Vaughn’s contract, which expires this month, wasn’t renewed June 10 by the board that runs the Washington Fire Department, a not-for-profit organization.

The decision came about a month after Vaughn, an Illinois Valley Central High School graduate, received the Firefighter’s Medal of Valor during the 21st annual Illinois Fallen Firefighter Memorial ceremony in Springfield for his heroic actions during the Nov. 17 tornado.

Since the news of the board’s action broke last week, some community members have joined Washington firefighters and paramedics in their desire to dissolve the board, have the city run the fire department and retain Vaughn as chief. The effort includes a petition drive and calls via social media to speak out Monday at the City 

Council meeting and at the Washington Fire Department board meeting Tuesday.

City Administrator Tim Gleason said the City Council expected to hear from supporters of Vaughn.

“The residents should be allowed to have their say at a council meeting,” Gleason said. He anticipated Mayor Gary Manier would ask for a spokesperson during the public comments period during Monday’s meeting. 

Gleason said while the council will listen to Vaughn’s supporters, the City Council is not the board that made the decision on Vaughn’s contract. 

The fire department board meets Tuesday night. The board voted to allow Vaughn’s contract to expire at the end of the month. Four of the five members voted in favor and firefighter Brian Barron, who represents the department on the board, abstained. Barron could not be reached for comment.

If the city is to take control of the fire department, it’s unclear what actions the city must take.

Gleason said previously that discussions have been held in the past about the fire department becoming a full-time department of the city. However, he and fire board officials have acknowledged that those discussions concluded with the merger happening years from now. 

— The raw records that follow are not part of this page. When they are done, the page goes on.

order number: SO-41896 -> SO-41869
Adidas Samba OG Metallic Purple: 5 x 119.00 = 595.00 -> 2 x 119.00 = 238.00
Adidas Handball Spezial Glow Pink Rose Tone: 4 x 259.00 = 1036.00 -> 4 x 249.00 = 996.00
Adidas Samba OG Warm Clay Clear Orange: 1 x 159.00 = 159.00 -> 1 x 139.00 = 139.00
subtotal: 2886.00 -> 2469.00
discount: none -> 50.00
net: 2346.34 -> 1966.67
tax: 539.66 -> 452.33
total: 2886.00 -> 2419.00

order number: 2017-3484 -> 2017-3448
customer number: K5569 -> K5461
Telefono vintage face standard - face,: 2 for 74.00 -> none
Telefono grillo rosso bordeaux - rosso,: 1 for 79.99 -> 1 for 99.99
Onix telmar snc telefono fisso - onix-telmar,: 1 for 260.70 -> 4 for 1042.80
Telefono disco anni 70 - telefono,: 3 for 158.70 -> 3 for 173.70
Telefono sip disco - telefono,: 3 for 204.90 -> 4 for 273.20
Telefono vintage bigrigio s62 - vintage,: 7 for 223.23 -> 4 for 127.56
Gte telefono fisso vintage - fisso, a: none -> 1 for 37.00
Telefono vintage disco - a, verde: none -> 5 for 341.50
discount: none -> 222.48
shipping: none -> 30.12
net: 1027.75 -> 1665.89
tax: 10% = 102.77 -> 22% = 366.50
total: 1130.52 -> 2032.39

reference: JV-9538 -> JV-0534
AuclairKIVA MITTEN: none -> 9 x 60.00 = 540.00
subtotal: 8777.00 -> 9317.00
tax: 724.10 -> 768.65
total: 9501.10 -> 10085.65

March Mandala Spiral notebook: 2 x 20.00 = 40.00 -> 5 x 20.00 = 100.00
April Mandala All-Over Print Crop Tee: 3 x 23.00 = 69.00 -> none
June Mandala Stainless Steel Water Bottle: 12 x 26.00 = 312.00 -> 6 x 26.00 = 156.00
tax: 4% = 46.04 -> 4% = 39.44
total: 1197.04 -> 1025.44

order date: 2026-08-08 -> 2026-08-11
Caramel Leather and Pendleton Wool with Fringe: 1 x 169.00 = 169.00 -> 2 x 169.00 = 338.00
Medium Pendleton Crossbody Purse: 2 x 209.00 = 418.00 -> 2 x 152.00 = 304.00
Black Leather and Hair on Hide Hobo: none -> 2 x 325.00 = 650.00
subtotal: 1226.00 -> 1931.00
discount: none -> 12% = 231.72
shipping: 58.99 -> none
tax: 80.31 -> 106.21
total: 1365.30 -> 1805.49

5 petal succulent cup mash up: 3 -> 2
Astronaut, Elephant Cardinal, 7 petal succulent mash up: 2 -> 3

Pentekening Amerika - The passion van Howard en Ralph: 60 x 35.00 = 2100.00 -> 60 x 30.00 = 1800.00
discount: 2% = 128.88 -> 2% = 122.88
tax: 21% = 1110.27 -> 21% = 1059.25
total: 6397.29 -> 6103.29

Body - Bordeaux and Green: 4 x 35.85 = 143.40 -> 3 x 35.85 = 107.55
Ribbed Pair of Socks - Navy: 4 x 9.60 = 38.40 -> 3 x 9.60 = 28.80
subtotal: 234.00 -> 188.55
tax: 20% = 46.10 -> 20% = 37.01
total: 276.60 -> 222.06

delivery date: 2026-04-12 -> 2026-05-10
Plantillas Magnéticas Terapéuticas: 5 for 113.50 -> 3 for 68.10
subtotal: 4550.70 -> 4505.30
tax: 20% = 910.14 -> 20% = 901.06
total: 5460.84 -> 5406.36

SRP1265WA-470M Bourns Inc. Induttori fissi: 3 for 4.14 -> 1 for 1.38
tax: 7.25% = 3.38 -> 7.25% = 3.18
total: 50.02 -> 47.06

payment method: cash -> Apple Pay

“With the way the city is growing, there is no doubt that at some point the department will be part of the city,” Gleason said. 

Mayor Gary Manier and Mayor Pro-Tem Jim Gee each said it may require a voter referendum. Gee said finances could be an issue.

“We’d need to see if it’s fiscally viable or not for the city to run the department,” he said. “I’d be interested in exploring the possibilities.”

Gleason said there have been no discussions about a possible city takeover of the department. He said he would explore options “if that’s what the mayor and council tell me to do.”

The fire board voted June 10 not to renew Vaughn’s contract. He said he learned about it June 17. 

“I’m humbled by the support,” Vaughn said. “I love my job, this community and our department.”

Vaughn began his firefighting career as a volunteer in Washington from 1982 to 1986, when he joined the East Peoria Fire Department. He became East Peoria’s fire chief in 2005, but retired in 2008, when he was hired as Washington’s first full-time fire chief and was given a three-year contract by the board. His contract was renewed by the board in 2011 for three more years.

Board President Bob Linsley, the city of Washington’s representative on the five-member panel, cited a “difference of philosophies” for the board’s June 10 decision, which was unanimous with one abstention.

“He was our first full-time fire chief,” Linsley said. “We didn’t know what to expect at the time and we are setting the process.”

Coincidentally, the City Council will have a first reading Monday of its annual agreement with the department to provide fire protection, ambulance and emergency medical services for the city. A vote on those agreements is expected at the council’s next meeting July 21. 

If approved at that meeting, the city will pay the department $600,000 for the period from May 1, 2014, to April 30, 2015.